Además el BCE sigue manteniendo los tipos de interés incomprensiblemente mas altos que los países competidores. Así mientras la Reserva Federal hace ya tiempo que los mantiene en la franja de entre el 0% y el 0´25%, el BCE los tenía en el 1´5% en verano de 2011, lo bajó al 1% a final de año y hasta verano de 2012 no lo bajo hasta el 0´75% (Nota: unos días después de la publicación del post, el BCE bajó el tipo de interés al 0´5%, aún  lejos del 0´1% de Japón, pero de cualquier manera me alegro del que el BCE me haga caso con tanta rapidez).

Mantener esa fortaleza en el Euro lo único que consigue es perjudicar la competitividad de la economía europea con el exterior, encareciendo las exportaciones. Y ésto es tremendamente importante, sobre todo para España, que ha decidido jugarse la carta de su recuperación económica únicamente al sector exterior.
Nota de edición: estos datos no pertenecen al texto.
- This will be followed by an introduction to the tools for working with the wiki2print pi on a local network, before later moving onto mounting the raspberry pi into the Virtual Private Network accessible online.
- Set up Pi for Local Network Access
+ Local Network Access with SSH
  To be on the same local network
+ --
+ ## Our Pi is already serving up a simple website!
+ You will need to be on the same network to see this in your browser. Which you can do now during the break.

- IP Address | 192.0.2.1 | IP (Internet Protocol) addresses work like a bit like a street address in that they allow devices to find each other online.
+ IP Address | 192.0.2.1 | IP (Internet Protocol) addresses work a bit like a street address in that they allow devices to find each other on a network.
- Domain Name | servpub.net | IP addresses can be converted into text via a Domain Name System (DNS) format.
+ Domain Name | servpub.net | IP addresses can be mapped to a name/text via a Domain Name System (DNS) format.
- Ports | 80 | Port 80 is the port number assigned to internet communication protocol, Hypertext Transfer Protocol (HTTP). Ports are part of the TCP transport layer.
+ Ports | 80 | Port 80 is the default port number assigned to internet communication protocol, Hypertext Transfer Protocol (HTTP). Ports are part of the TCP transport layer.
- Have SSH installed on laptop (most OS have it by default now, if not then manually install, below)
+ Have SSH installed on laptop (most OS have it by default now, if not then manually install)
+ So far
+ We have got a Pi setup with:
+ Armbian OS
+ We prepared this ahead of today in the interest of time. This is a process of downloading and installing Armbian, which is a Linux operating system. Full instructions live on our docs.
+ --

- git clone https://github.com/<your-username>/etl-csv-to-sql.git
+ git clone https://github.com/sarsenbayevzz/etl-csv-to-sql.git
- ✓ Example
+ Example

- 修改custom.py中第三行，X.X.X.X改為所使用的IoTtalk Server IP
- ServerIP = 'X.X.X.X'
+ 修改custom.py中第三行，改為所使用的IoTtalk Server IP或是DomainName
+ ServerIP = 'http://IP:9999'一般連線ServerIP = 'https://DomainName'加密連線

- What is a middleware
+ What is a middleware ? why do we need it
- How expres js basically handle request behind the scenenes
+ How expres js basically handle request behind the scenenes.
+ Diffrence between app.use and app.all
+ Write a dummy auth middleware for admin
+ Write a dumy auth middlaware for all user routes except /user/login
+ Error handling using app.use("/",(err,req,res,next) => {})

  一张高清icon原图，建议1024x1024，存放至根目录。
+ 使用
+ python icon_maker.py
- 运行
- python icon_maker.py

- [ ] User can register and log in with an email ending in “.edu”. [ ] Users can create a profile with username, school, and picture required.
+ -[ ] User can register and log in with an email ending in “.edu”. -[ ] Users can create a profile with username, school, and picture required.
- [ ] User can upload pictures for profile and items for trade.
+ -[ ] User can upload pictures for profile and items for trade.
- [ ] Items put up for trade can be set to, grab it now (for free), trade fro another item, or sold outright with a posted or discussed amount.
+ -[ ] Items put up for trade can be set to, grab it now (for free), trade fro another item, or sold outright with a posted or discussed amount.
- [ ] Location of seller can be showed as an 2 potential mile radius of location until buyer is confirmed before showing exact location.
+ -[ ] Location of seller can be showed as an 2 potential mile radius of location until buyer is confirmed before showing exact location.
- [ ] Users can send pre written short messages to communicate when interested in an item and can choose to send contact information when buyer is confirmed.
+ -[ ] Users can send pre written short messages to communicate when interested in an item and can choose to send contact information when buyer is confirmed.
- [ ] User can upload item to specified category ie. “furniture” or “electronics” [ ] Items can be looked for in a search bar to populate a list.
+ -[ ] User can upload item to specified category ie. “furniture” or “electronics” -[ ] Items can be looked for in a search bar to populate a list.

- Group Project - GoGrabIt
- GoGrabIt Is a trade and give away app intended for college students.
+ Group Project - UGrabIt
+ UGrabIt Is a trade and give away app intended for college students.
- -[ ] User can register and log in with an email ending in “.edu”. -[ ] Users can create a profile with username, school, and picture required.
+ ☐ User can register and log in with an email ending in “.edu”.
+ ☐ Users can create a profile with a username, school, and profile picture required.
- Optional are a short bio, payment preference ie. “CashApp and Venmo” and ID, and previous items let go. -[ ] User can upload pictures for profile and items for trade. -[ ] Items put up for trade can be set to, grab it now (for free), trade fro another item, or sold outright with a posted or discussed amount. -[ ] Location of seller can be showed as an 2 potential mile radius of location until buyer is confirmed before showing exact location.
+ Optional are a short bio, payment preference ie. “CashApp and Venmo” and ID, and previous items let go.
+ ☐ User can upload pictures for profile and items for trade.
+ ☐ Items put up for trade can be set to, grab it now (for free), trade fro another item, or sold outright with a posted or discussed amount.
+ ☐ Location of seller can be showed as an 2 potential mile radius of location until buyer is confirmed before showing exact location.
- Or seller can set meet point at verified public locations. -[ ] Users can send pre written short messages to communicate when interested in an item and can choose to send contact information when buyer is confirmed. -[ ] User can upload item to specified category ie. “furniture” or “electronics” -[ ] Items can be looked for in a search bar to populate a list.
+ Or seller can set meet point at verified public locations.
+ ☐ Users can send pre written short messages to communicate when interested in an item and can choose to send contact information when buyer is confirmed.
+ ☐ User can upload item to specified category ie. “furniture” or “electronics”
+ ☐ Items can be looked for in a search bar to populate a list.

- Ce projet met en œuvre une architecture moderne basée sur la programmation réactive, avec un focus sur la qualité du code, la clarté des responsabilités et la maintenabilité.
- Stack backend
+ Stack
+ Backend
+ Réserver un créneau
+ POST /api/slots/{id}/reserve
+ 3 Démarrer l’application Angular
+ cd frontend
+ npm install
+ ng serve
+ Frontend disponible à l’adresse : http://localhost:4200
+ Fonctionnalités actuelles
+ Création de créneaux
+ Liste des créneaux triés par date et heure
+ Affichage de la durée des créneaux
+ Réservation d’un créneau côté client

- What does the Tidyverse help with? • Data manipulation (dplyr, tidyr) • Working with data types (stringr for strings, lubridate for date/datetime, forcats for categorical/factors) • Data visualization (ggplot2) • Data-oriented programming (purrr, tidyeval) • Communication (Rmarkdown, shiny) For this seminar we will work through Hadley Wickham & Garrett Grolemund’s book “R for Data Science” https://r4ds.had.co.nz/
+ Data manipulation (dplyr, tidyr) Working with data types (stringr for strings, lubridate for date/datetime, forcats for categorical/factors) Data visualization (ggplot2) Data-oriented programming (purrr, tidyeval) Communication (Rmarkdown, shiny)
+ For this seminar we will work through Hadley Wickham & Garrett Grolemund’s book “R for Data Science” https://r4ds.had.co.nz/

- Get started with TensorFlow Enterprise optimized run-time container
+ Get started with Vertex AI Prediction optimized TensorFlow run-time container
Con una agresiva política de reducción salarial, que busca la atracción de capital extranjero vía reducción de los costes laborales (cuando el problema de costes en España es fundamentalmente energético). Resulta que ese cruel sacrificio al que se somete a los trabajadores españoles se ve neutralizado por la política monetaria europea. A la vez que como consecuencia de esta política, y del desempleo, la demanda agregada interna (el consumo) cae en picado, y además el gobierno agobiado por cumplir los objetivos de déficit corta la inversión pública. Decapitando así de un golpe los dos pilares históricos de crecimiento de la economía española.

Nos estamos tirando piedras contra nuestro propio tejado, pero piedras de unas dimensiones considerables. El problema es que de seguir así vamos a terminar por destruir las bases de nuestra propia economía, y es treméndamente estúpido, porque estamos siguiendo los pasos de Grecia, hasta los alemanes se están dando cuenta, y aquí nadie dice nada, cegados en esa especie de fe mitológica en las bondades de la UE y de Maastricht.